Sejak usia 24 tahun ia telah menjadi pengelola Masjid Polder, sebuah posisi yang tak biasa bagi seorang wanita muda dalam dunia Islam.
Sejak usia 24 tahun ia telah menjadi pengelola Masjid Polder, sebuah posisi yang tak biasa bagi seorang wanita muda dalam dunia Islam.
Keberadaan Masjid Polder memiliki peran besar dalam mensosialisasikan ajaran Islam. Termasuk dalam rangka mengatasi xenophobia, juga Islamophobi.
Di bawah kepemimpinan Yassmine, masjid ini berada di garis depan untuk menemukan gaya Islam Eropa.

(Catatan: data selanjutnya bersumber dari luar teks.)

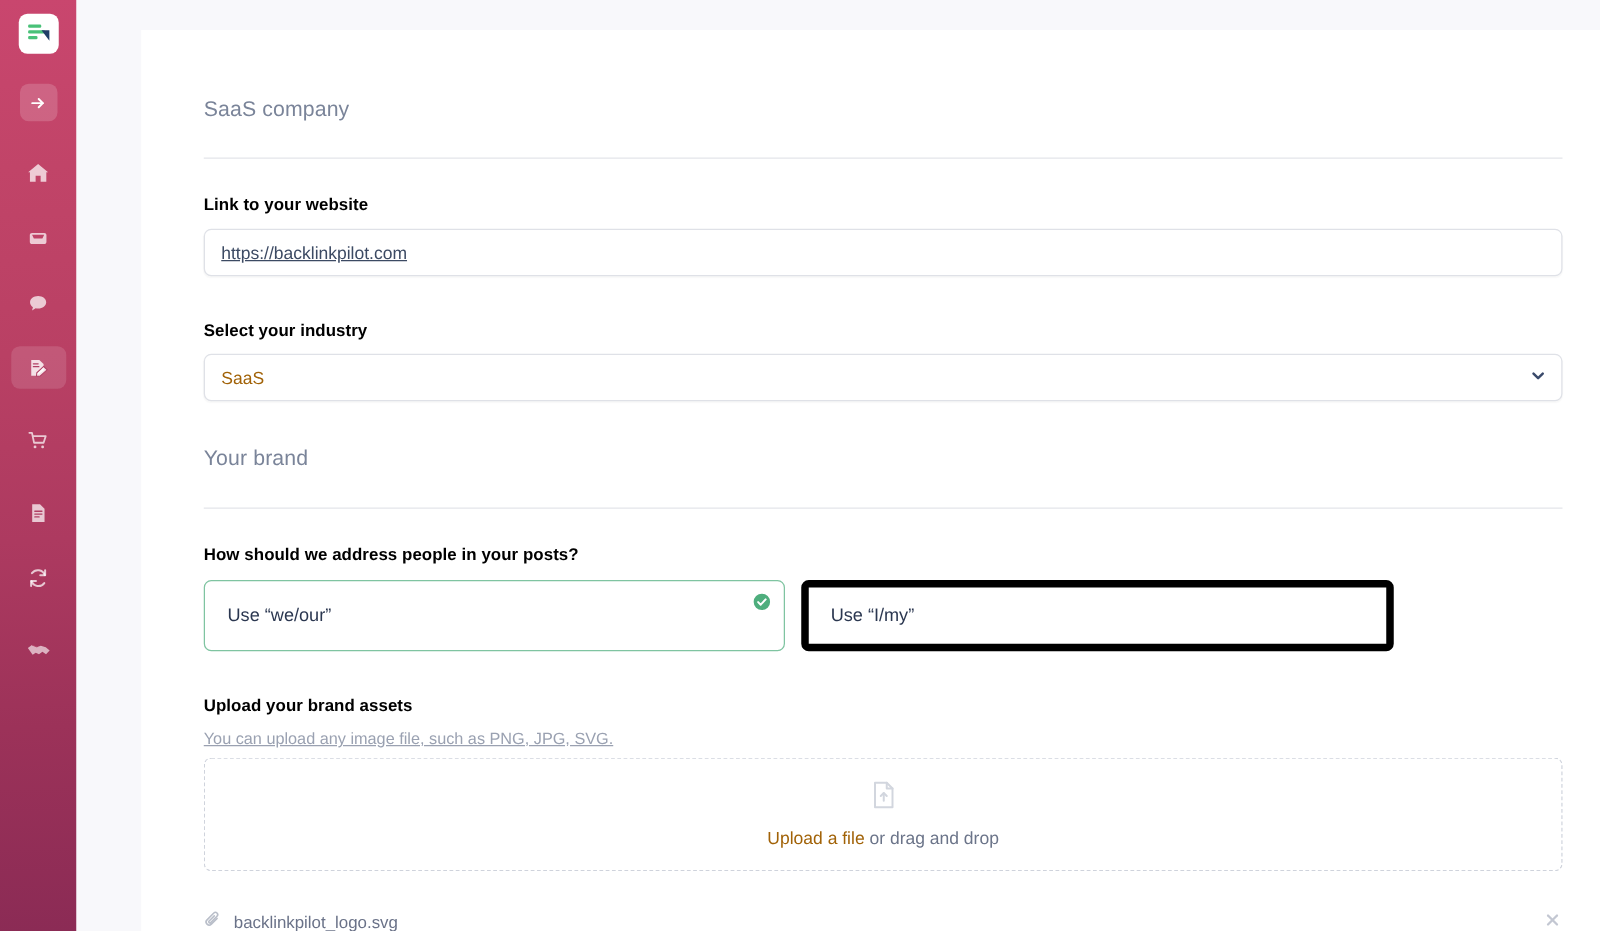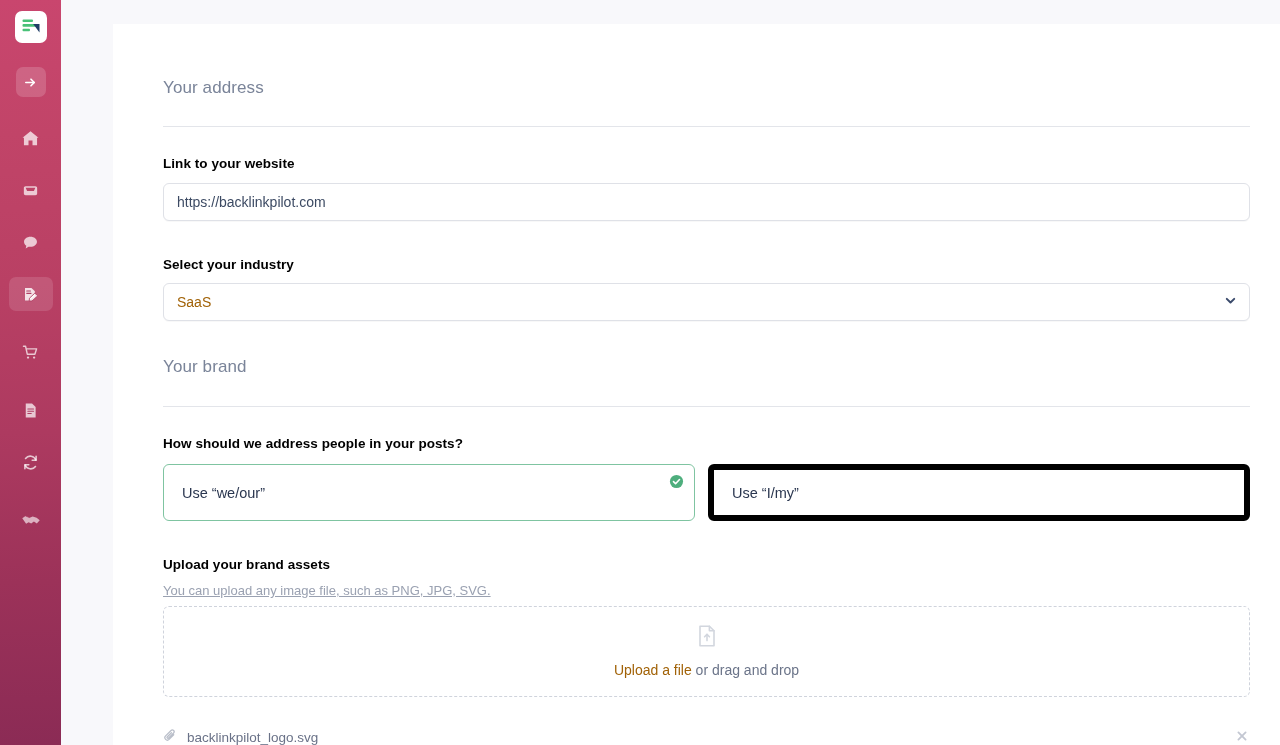--- a/index.html
+++ b/index.html
@@ -309,7 +309,7 @@
   <div id="card">
     <div class="inner">
 
-      <div style="position:absolute; left:0; top:54px; width:1087px;" class="section-title">Your address</div>
+      <div style="position:absolute; left:0; top:54px; width:1087px;" class="section-title">SaaS company</div>
 
       <div style="position:absolute; left:0; top:102px; width:1087px;" class="rule"></div>
 

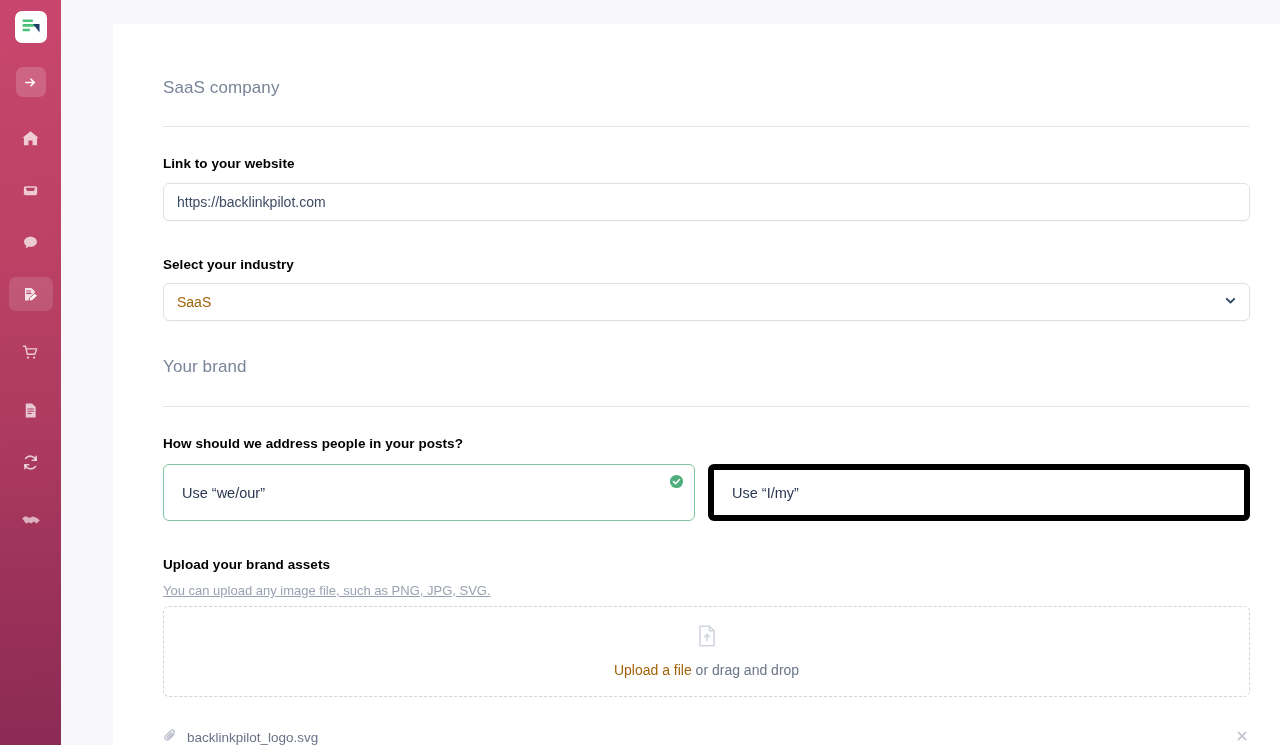--- a/index.html
+++ b/index.html
@@ -117,6 +117,7 @@
     font-size: 14px;
     color: #3c4a63;
     box-shadow: 0 1px 1px rgba(16,24,40,0.03);
+    text-decoration: underline;
   }
 
   .select-box {

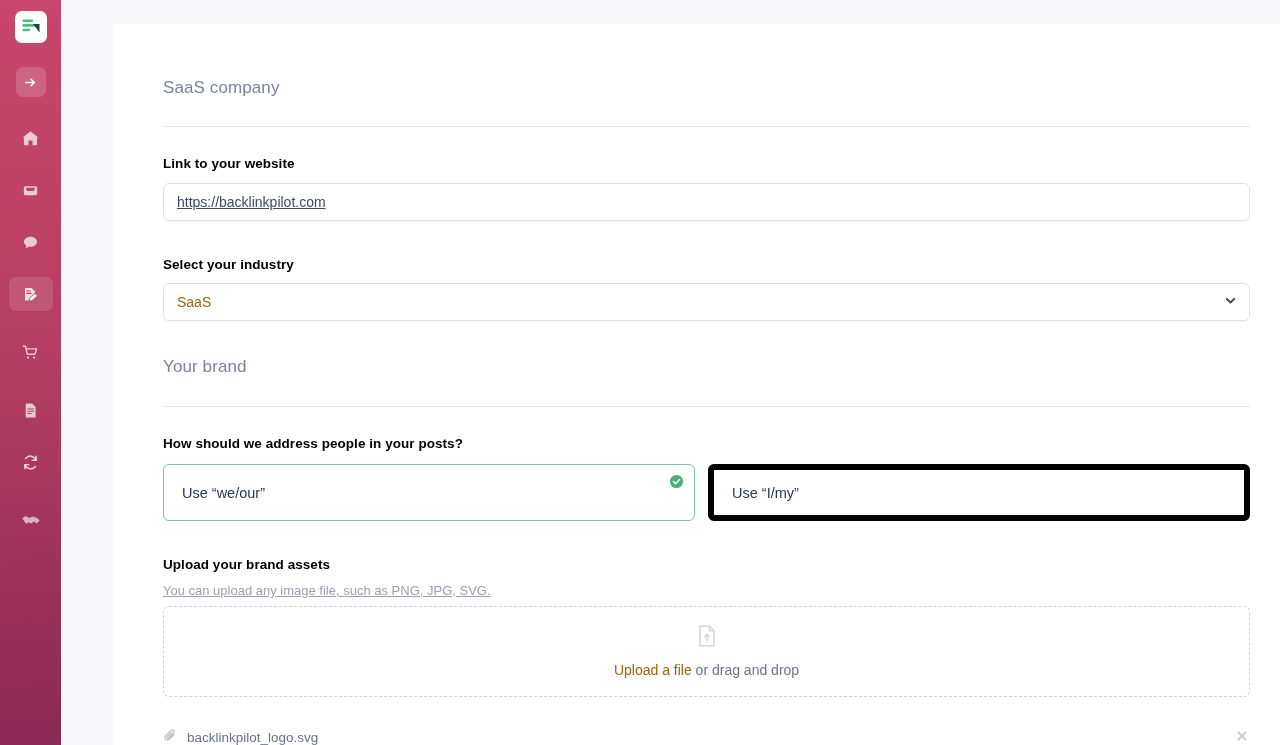--- a/index.html
+++ b/index.html
@@ -337,7 +337,7 @@
 
       <div style="position:absolute; left:0; top:412px;" class="field-label">How should we address people in your posts?</div>
 
-      <div style="position:absolute; left:0; top:440px; width:1087px;" class="choice-row">
+      <div style="position:absolute; left:0; top:440px; width:952px;" class="choice-row">
 
         <div class="choice-card selected">
           <span>Use “we/our”</span>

Islam menjadi mudah diakses pemuda muslim yang lahir di masyarakat sekuler dan menjadikan muslim lebih dapat diterima masyarakat sekitar.
Sebagai pengelola, Yassmine selalu mencoba menemukan imam yang mencerminkan keragaman budaya di komunitas muslim Amsterdam, termasuk khotib asal Malaysia, Indonesia, begitu pula Maroko dan Turki, asal sebagaian besar muslim Belanda.
Seorang guru besar kajian Islam dari Universitas Glasgow, Mona Siddiqui, mengatakan, seperti dilansir AP, muslim di Eropa kini menggunakan cara baru mengenalkan Islam dan komunitas mereka, jauh dari cara-cara tradisional, yang kadang sangat menekan anggotanya. “Cara itu sesungguhnya baik, namun saya tak yakin bahwa cara tersebut cukup signifikan, lantaran begitu banyak perbedaan pada komunitas muslim sendiri di Eropa.”
Di bawah kepemimpinan Yassmine, Masjid Polder di Amsterdam juga memperoleh kemajuan dalam keuangan. Padahal, demi kemandirian, masjid itu menolak sumbangan dari luar negeri. “Itu salah satu prinsip kami,” ujar Yassmine.
Masjid yang dikelola Yassmine berbentuk sederhana, yakni bangunan satu lantai bekas gedung pusat pertemuan warga, terletak di tengah-tengah apartemen. Lingkungan tersebut memang dihuni mayoritas warga muslim.
Kaum muda, beberapa berjenggot dan kumis, berpakaian tunik, sebagian yang lain berpakaian ala Barat, bercampur bersama di dalam masjid hingga pintu masuk, setiap kali shalat Jum’at digelar.
Masjid yang Yassmine kelola memberi ruang untuk dialog antar-pemeluk agama atau keyakinan. Marloes Kuijer, wanita Belanda non-muslim yang juga anggota dewan direktur Dialog antar-Keyakinan, merasa sangat enjoy mengikuti dialog tersebut. Meski bukanlah muslim, ia merasa nyaman seperti di rumah sendiri, lantaran perbedaan agama dan budaya tak menjadi halangan di tempat itu, sebaliknya malah semakin mendekatkan.
Masjid tersebut juga terbuka untuk setiap muslim dengan berbagai sudut pandang, termasuk para simpatisan “jihadis” bahkan kelompok radikal. “Kami tidak mendiskriminasi. Kita harus membiarkan semua orang masuk, terlepas apa pandangan mereka. Kita hanya dapat membantu seseorang jika memahami mereka,” kata Yassmine.
Kebijakan merangkul semua pihak diharapkan berdampak positif, ujar Mona Siddiqui, yang juga seorang pakar ilmu politik di Universitas Amsterdam, yang melakukan riset selama enam tahun tentang radikalisasi pemuda muslim di Amsterdam. “Kesempatan untuk membuat mereka menjadi moderat lebih besar ketika kita menerima mereka ketimbang bila kita membiarkan. Jika kita membiarkan mereka, mereka akan menjadi ekstremis.”